Un informe privado indica que este año la política económica debería apuntar a una suba acotada en el poder adquisitivo de los trabajadores, con salarios ganándole por 2 o 3 puntos a la inflación, aunque ubicándose todavía bastante por debajo del valor en dólares que exhibían los salarios a inicios de 2018.

La incertidumbre sobre la inflación de este año requiere, según el Ieral de la Fundación Mediterránea, un esquema de negociación salarial que resguarde el salario real sin perder ganancias de competitividad logradas en 2018. Un trabajo de los economistas Marcelo Capello y Gerardo García Oro señala que teniendo en cuenta la sustentabilidad de la macro, pero también las demandas de un año electoral, en 2019 la política económica debería apuntar a una suba acotada en el poder adquisitivo de los trabajadores, con salarios ganándole por dos o tres puntos a la inflación, aunque ubicándose todavía bastante por debajo del valor en dólares que exhibían los salarios a inicios de 2018.
Del lado de las empresas, la situación resulta muy heterogénea. Por un lado, quienes dependen del mercado interno y han sido más castigados por la recesión, no tienen mucho margen para aumentos salariales, aún cuando una recuperación masiva del poder adquisitivo de los asalariados ayudaría a reactivar el mercado interno.
Seguramente influye mucho la situación con respecto a la competencia externa: cuando se trata de actividades no transables, que no compiten con productores externos, las subas salariales se transforman en subas de precios, de modo que serían los más proclives a otorgas aumentos a sus trabajadores.
Desde el punto de vista del Gobierno nacional, podrían especularse dos intereses respecto a la discusión salarial de 2019. Con relación a la sustentabilidad de la macroeconomía, se requiere mantener en 2019 salarios en dólares menores que en 2017 y comienzos de 2018, para asegurar un resultado positivo en la Balanza Comercial, y disminuir las presiones inflacionarias en lo que resta del presente año.
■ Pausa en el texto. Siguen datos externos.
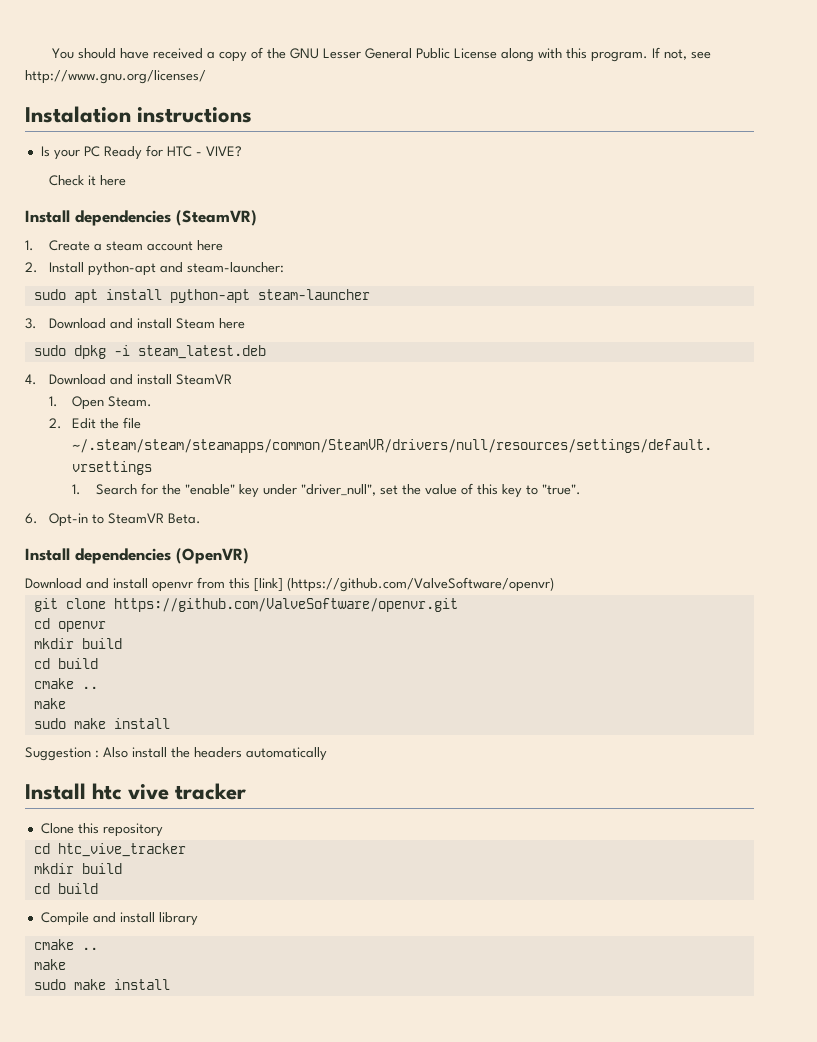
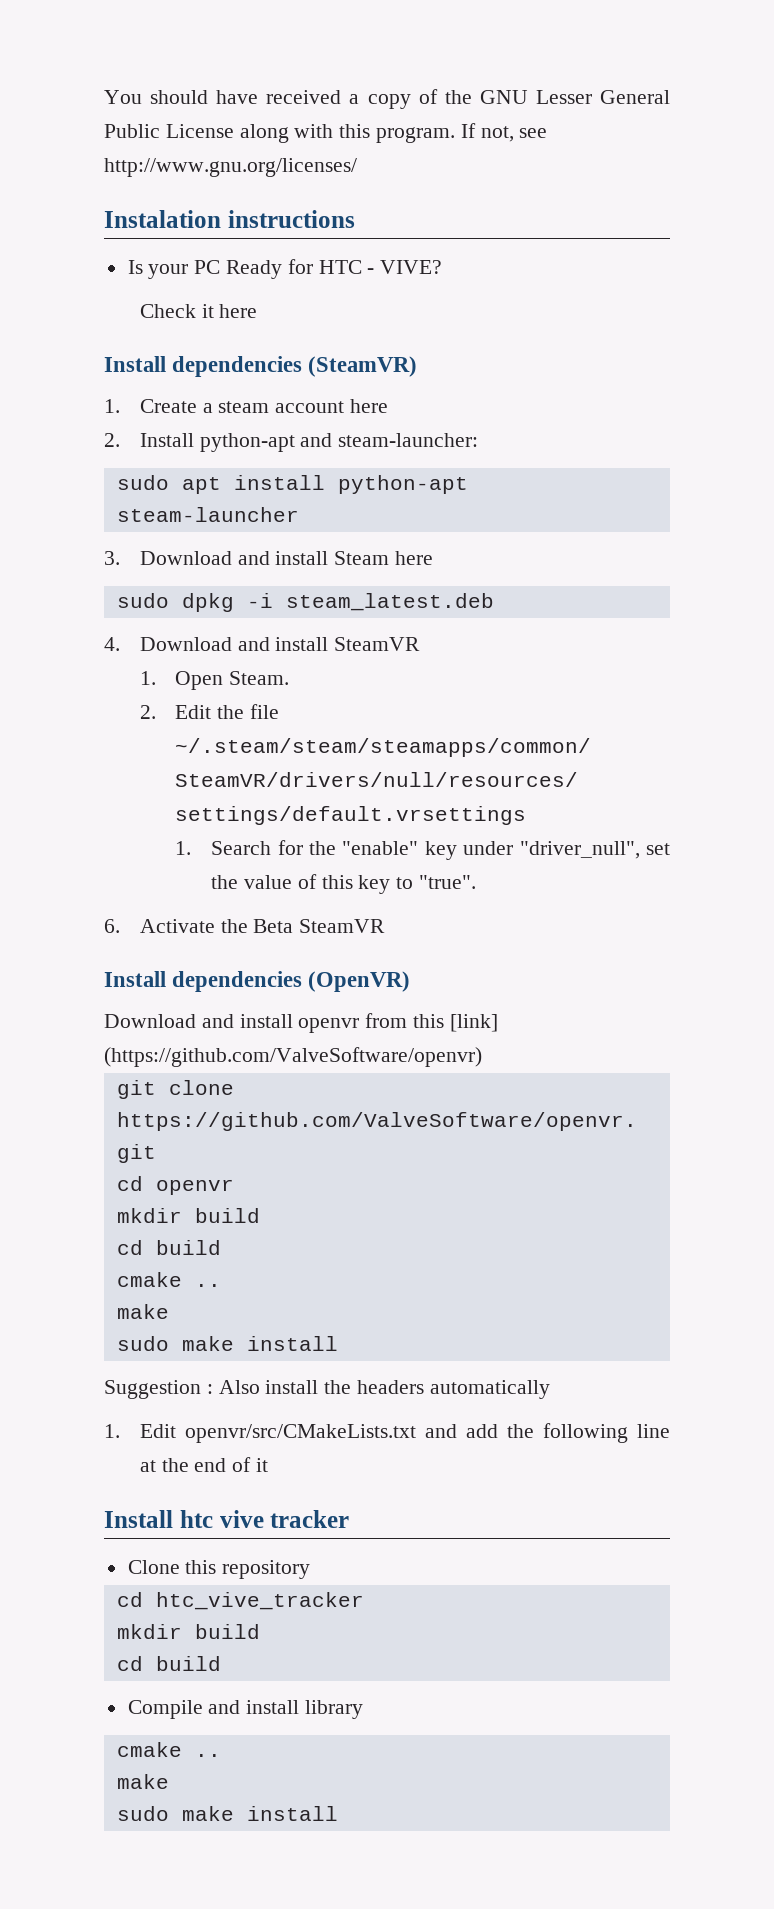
[48,513,201,527] Opt-in to SteamVR Beta. -> [139,919,386,933] Activate the Beta SteamVR
(327, 754) none -> [104,1423,671,1443] [139,1457,268,1472] // 1. Edit openvr/src/CMakeLists.txt and add the following line at the end of it

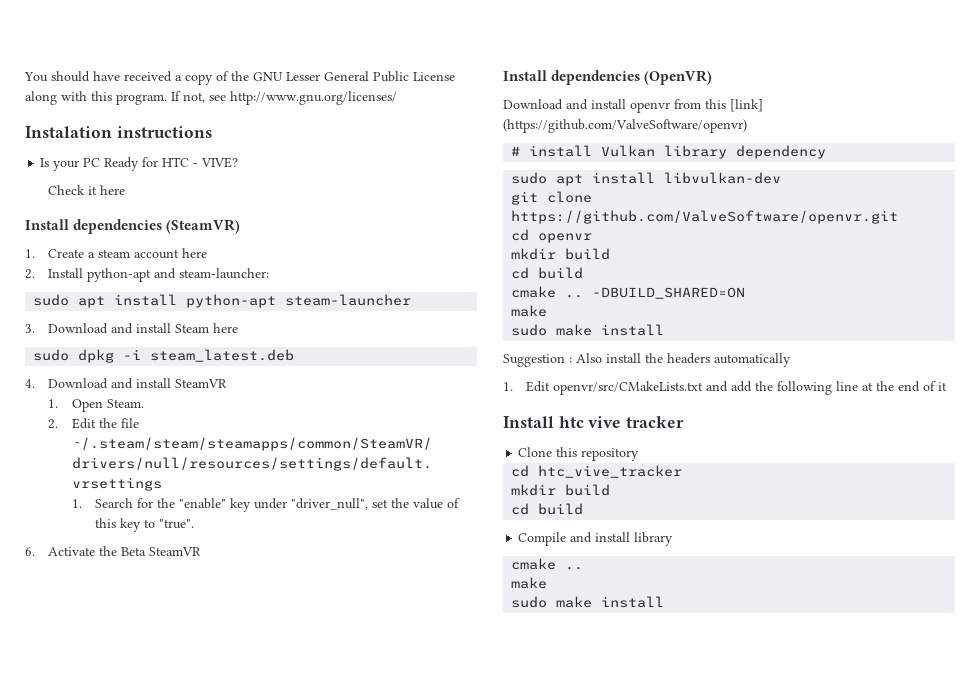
(482, 1057) none -> [511,145,827,159] [511,172,782,186] // # install Vulkan library dependency // sudo apt install libvulkan-dev
(221, 1285) none -> [592,287,746,299] -DBUILD_SHARED=ON

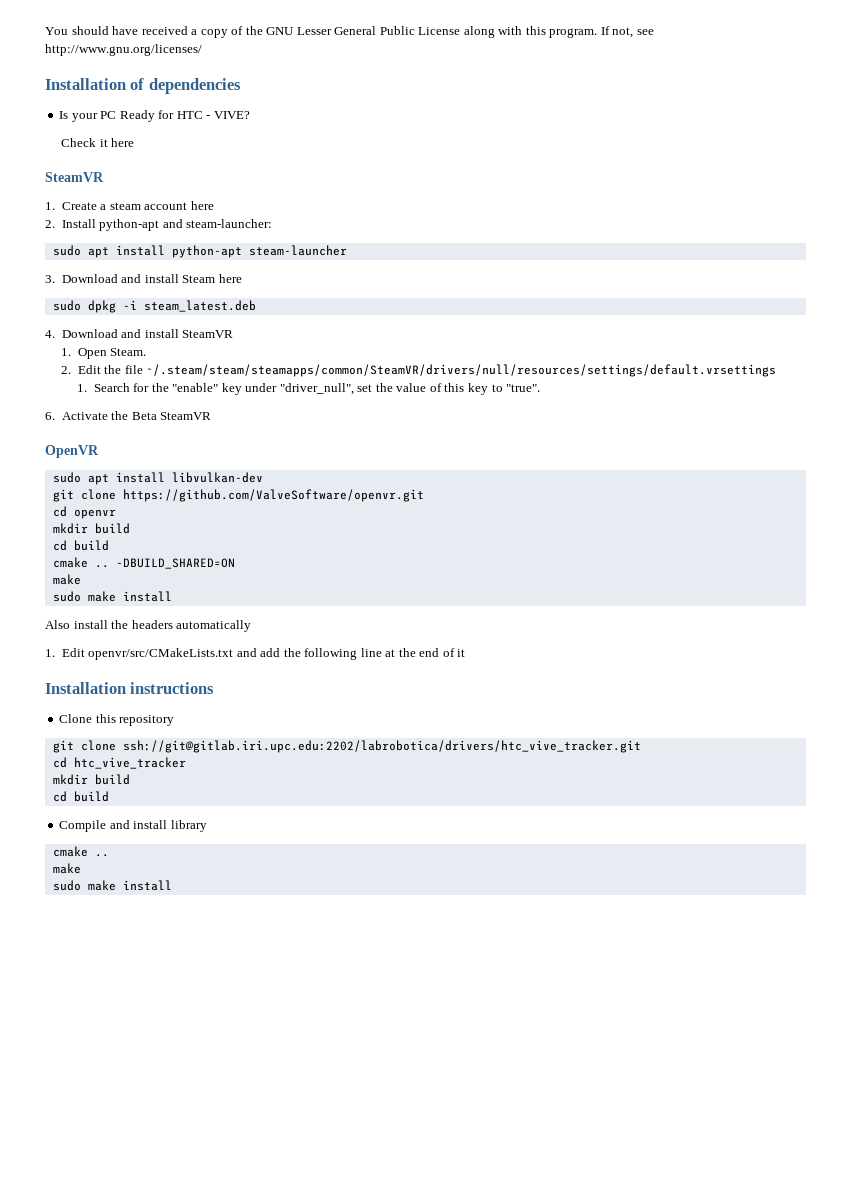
[25,126,212,138] Instalation instructions -> [45,78,241,94] Installation of dependencies
[25,219,241,234] Install dependencies (SteamVR) -> [45,172,104,182] SteamVR
[503,70,713,85] [503,99,763,113] [503,119,747,133] [511,145,827,159] Install dependencies (OpenVR) // Download and install openvr from this [link] (https://github.com/ValveSoftware/openvr) // # install Vulkan library dependency -> [45,445,99,458] OpenVR
[503,354,572,367] Suggestion : -> (172, 596) none
[503,416,685,428] Install htc vive tracker -> [45,682,215,694] Installation instructions
(640, 454) none -> [52,740,641,753] // git clone ssh://git@gitlab.iri.upc.edu:2202/labrobotica/drivers/htc_vive_tracker.git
Respecto a una visión política, y siendo un año con elecciones presidenciales, desde el gobierno quizá verían con agrado una recuperación en el poder adquisitivo, que mejore sus chances electorales.
“Un mix óptimo para el Gobierno, teniendo en cuenta ambas restricciones, podría ser la ocurrencia de una suba acotada en el poder adquisitivo de los trabajadores en 2019, con salarios ganándole por 2 o 3 puntos a la inflación, aunque ubicándose todavía bastante por debajo del valor en dólares que exhibían los salarios a inicios de 2018”, dice el informe.
Así, ante situaciones en que el tipo de cambio nominal cierre en diciembre de 2019 en $50 por dólar (como lo sugiere la mediana en base al último Relevamiento de Expectativas de Mercado del BCRA), ó en su defecto se dé un escenario de mayor incremento en la cotización de la moneda extranjera y ésta supere los $53 por unidad, el salario promedio del sector privado con una pauta superior a la inflación superarían los US$1.000, presentándose un escenario de mayor competitividad (semejante a la de 2010) y con mejoras en el poder adquisitivo.
Si hubiese una previsión medianamente previsible sobre cuál será finalmente la inflación en 2019, el citado “mix óptimo” para el gobierno, en materia de subas salariales para este año, no resultaría de difícil concreción. Pero la aceleración de la inflación en lo que va de 2019, cuando se esperaba lo contrario, ha aumentado la incertidumbre sobre la evolución de la inflación este año, lo cual dificulta sobremanera las negociaciones en paritarias.
Subas de salarios del orden del 35% anual, que podrían haber sido observadas como atractivas por parte de muchos gremios a inicios de año, ante el escenario actual podrían quedar nuevamente por debajo de la inflación, que hoy por hoy debería esperarse en torno al 36-38% anual (diciembre contra diciembre), siempre que no exista otro shock cambiario en este año electoral.
Por ende, ante la incertidumbre existente, la mejor solución para la evolución salarial este año podría ser una cláusula gatillo por un año, que agregue un plus de entre dos y tres puntos porcentuales a la inflación anual de 2019, de modo que se obtenga alguna mejora en el poder adquisitivo de los trabajadores, sin perder las ganancias de competitividad logradas el año pasado.
En su defecto, los gremios tenderán a aceptar instancias de renegociación por periodos más acotados, más probablemente trimestrales, que agregan incertidumbre y costos de transacción a la economía, máxime en un año electoral.